Digital Dilemmas: The State, the Individual, and Digital Media in Cuba

Digital Dilemmas: The State, the Individual, and Digital Media in Cuba

Digital Dilemmas: The State, the Individual, and Digital Media in Cuba

Digital Dilemmas: The State, the Individual, and Digital Media in Cuba

Synopsis

The contentious debate in Cuba over Internet use and digital media primarily focuses on three issues- maximizing the potential for economic and cultural development, establishing stronger ties to the outside world, and changing the hierarchy of control. A growing number of users decry censorship and insist on personal freedom in accessing the web, while the centrally managed system benefits the government in circumventing U.S. sanctions against the country and in controlling what limited capacity exists.

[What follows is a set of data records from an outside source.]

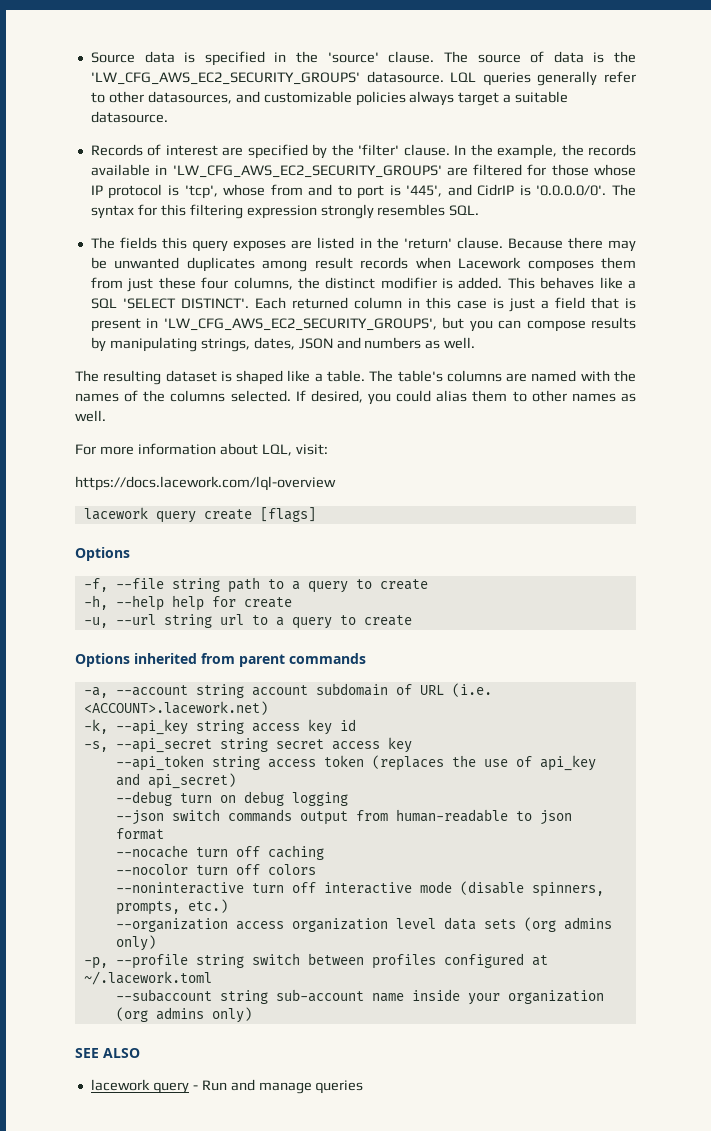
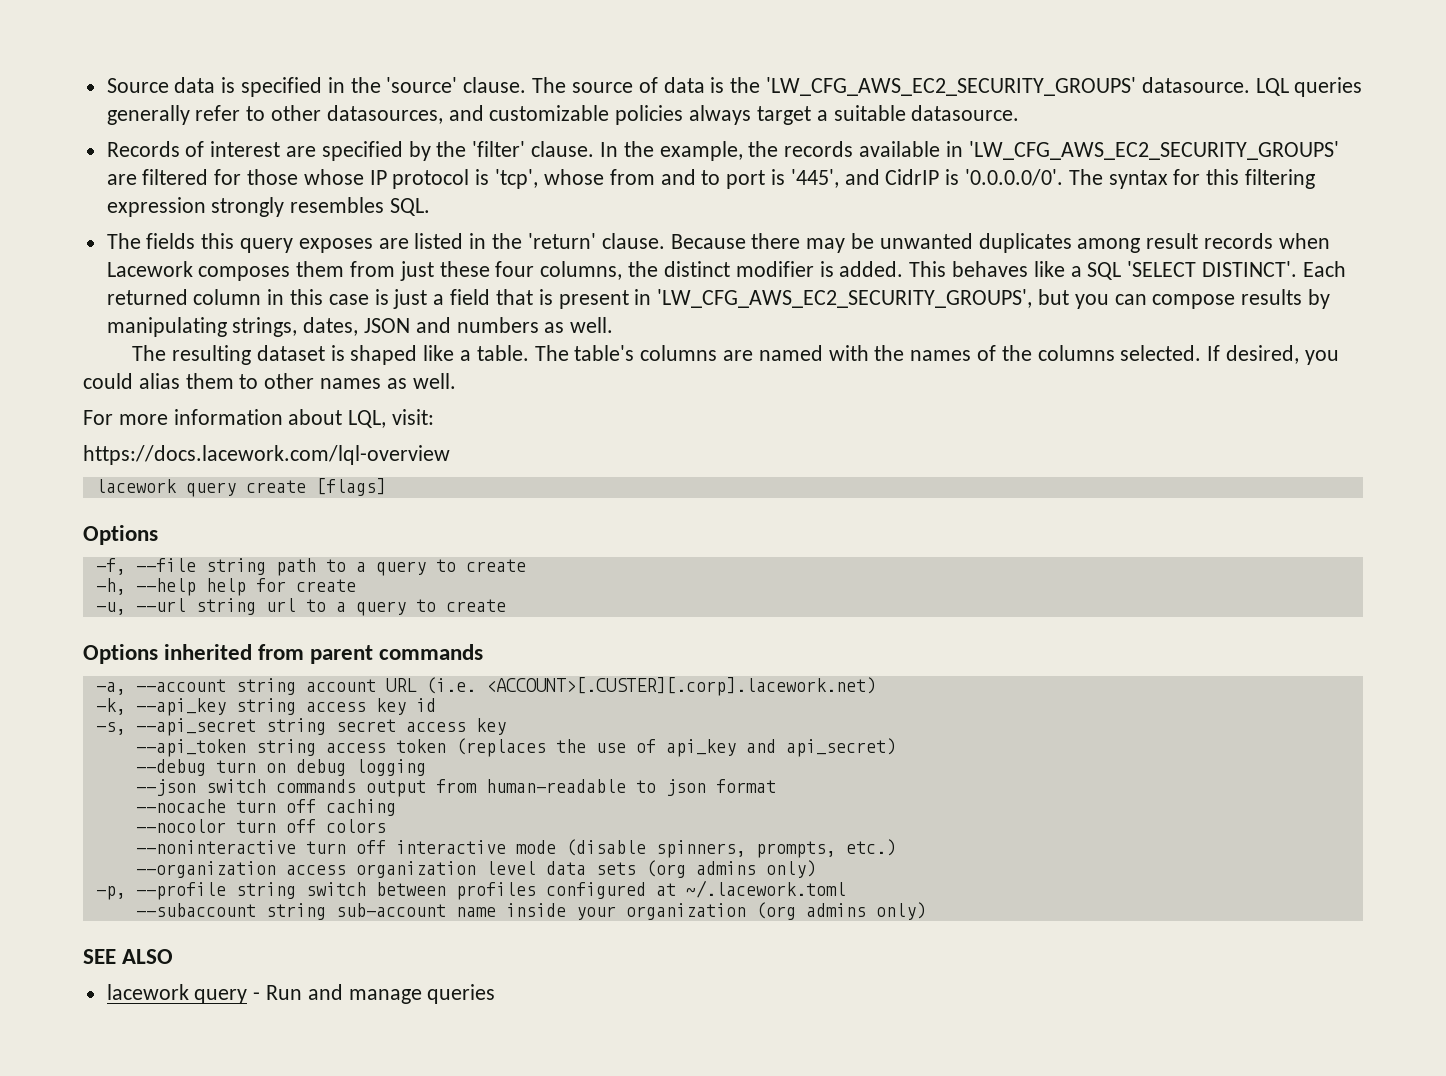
- -a, --account string account subdomain of URL (i.e. <ACCOUNT>.lacework.net)
+ -a, --account string account URL (i.e. <ACCOUNT>[.CUSTER][.corp].lacework.net)

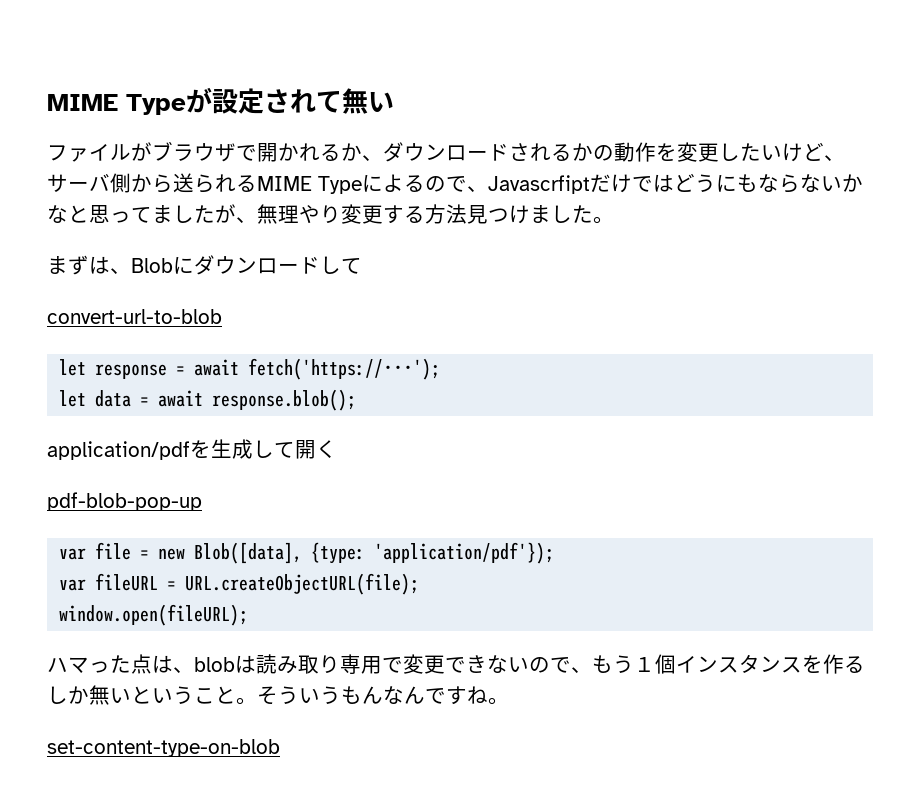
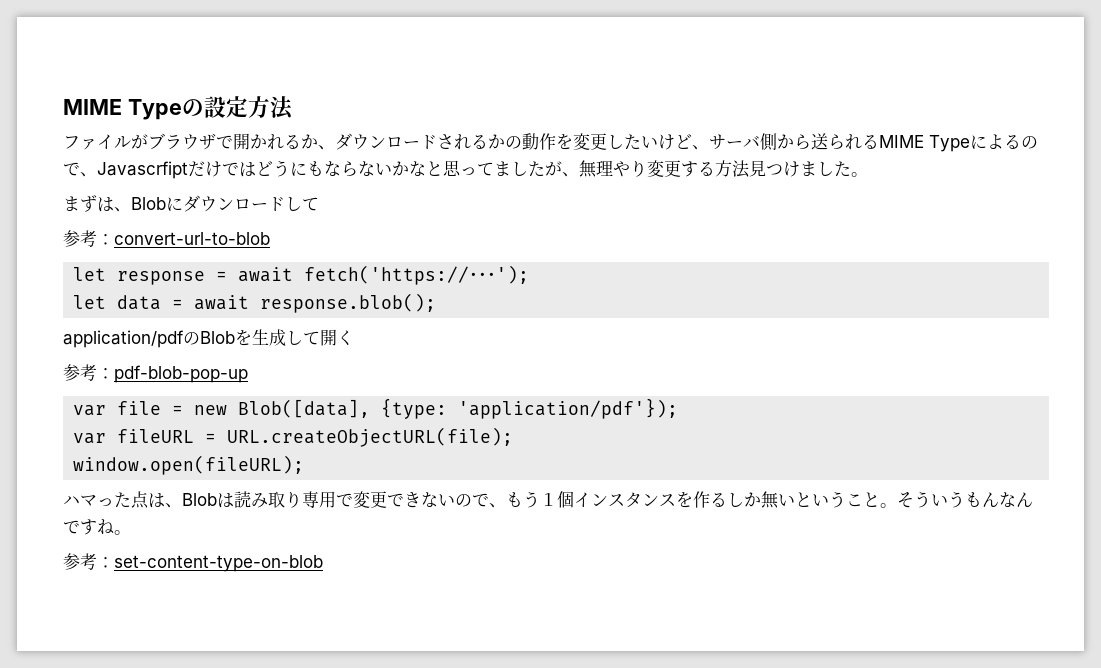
- MIME Typeが設定されて無い
+ MIME Typeの設定方法
- convert-url-to-blob
+ 参考：convert-url-to-blob
- application/pdfを生成して開く
+ application/pdfのBlobを生成して開く
- pdf-blob-pop-up
+ 参考：pdf-blob-pop-up
- ハマった点は、blobは読み取り専用で変更できないので、もう１個インスタンスを作るしか無いということ。
+ ハマった点は、Blobは読み取り専用で変更できないので、もう１個インスタンスを作るしか無いということ。
- set-content-type-on-blob
+ 参考：set-content-type-on-blob

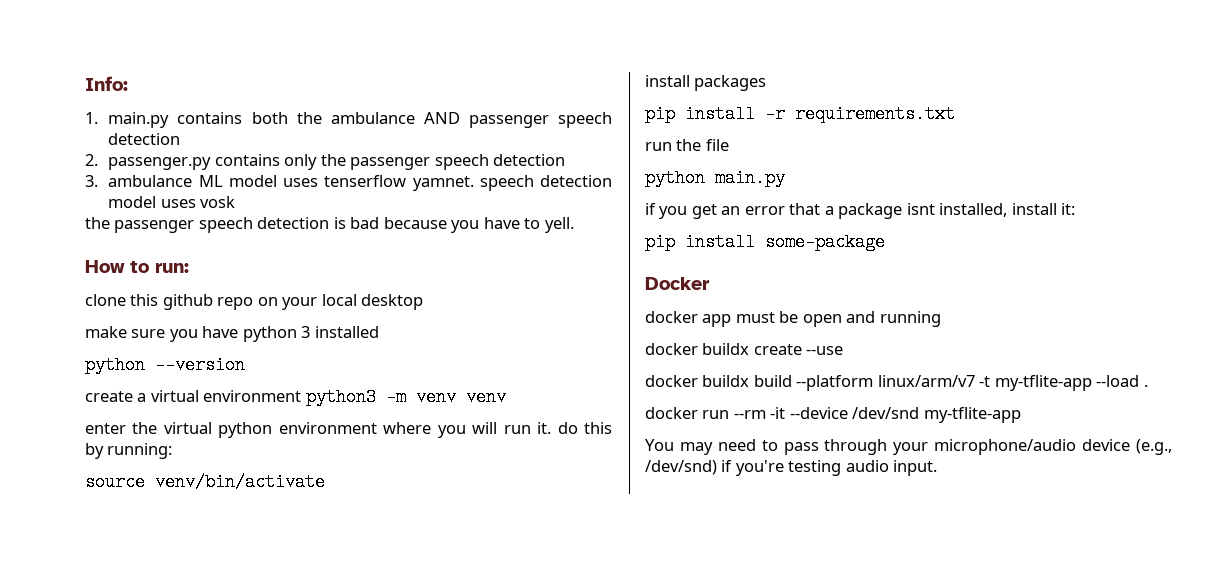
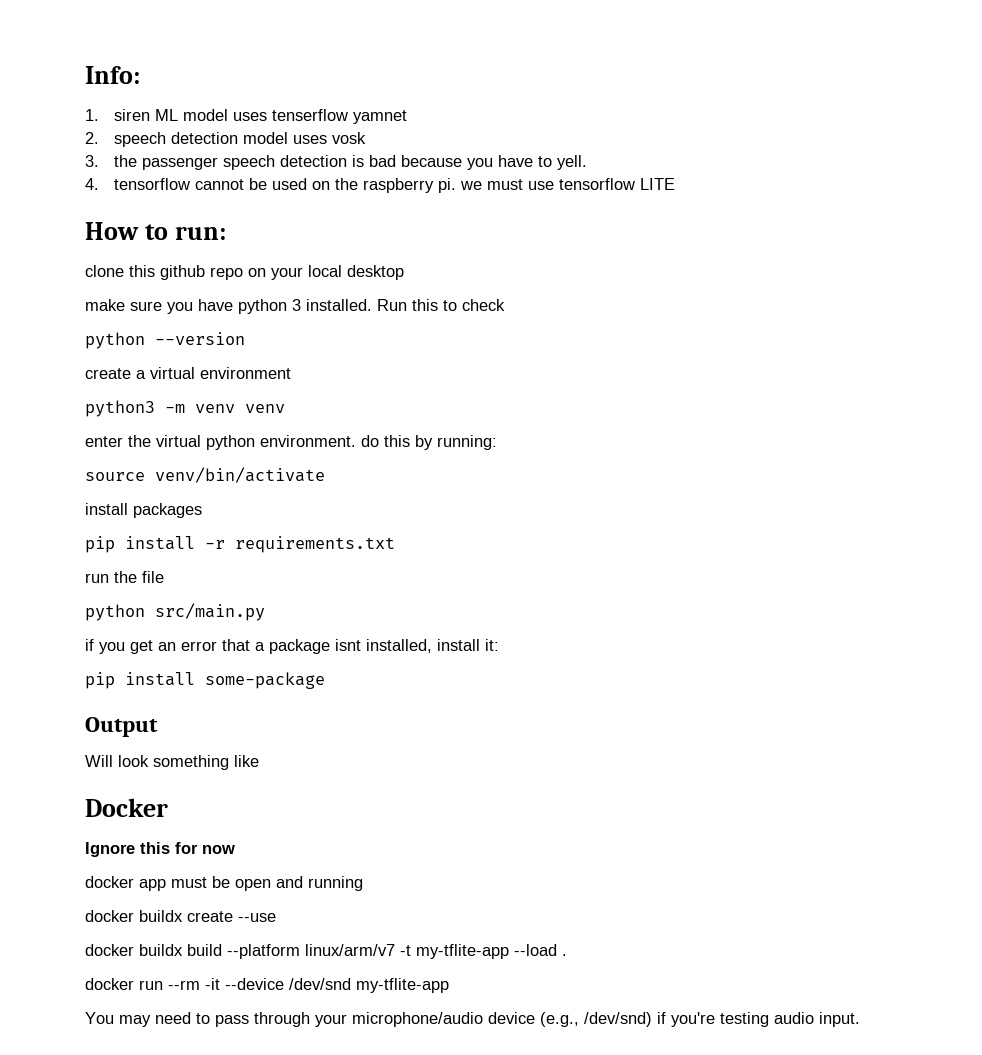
- 1. main.py contains both the ambulance AND passenger speech detection
- 2. passenger.py contains only the passenger speech detection
- 3. ambulance ML model uses tenserflow yamnet. speech detection model uses vosk
+ 1. siren ML model uses tenserflow yamnet
+ 2. speech detection model uses vosk
- the passenger speech detection is bad because you have to yell.
+ 3. the passenger speech detection is bad because you have to yell.
+ 4. tensorflow cannot be used on the raspberry pi. we must use tensorflow LITE
- make sure you have python 3 installed
+ make sure you have python 3 installed. Run this to check
- create a virtual environment python3 -m venv venv
+ create a virtual environment
+ python3 -m venv venv
- enter the virtual python environment where you will run it. do this by running:
+ enter the virtual python environment. do this by running:
- python main.py
+ python src/main.py
+ Output
+ Will look something like
  Docker
+ Ignore this for now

Digital Dilemmas views Cuba from the Soviet Union's demise to the present, to assess how conflicts over media access play out in their both liberating and repressive potential. Drawing on extensive scholarship and interviews, Cristina Venegas questions myths of how Internet use necessarily fosters global democracy and reveals the impact of new technologies on the country's governance and culture. She includes film in the context of broader media history, as well as artistic practices such as digital art and networks of diasporic communities connected by the Web. This book is a model for understanding the geopolitic location of power relations in the age of digital information sharing.

Excerpt

Until 2001, the Russian government operated the largest radar base in the Western Hemisphere, located in the Cuban village of Lourdes, a few kilometers south of Havana. Set amid palm trees and tropical fields, the site at first glance appeared to be one of the island’s rural residential neighborhoods of anonymous, post-1959 high-rise apartment buildings. However, a military zone designation and an enormous dish antenna signaled that this was no typical communal housing sector. Rather, the base had been “RadioElectronic Station/Cuba,” where Russians conducted telephone espionage monitoring U.S. military and commercial movements, and also communicated with Soviet nuclear submarines. Established in 1964, two years after the Cuban Missile Crisis, this base became a strategic location for both the Soviets and the Cubans, with Cuba’s intelligence agents sharing valuable information with the Russians. Despite a drastic change in Soviet economic agreements with Cuba in 1991, the Lourdes base remained open, a remnant of the Cold War, housing some fifteen hundred Russian personnel, for another decade. Data gathered about American operations continued to bring Cuba a measure of national security during these years.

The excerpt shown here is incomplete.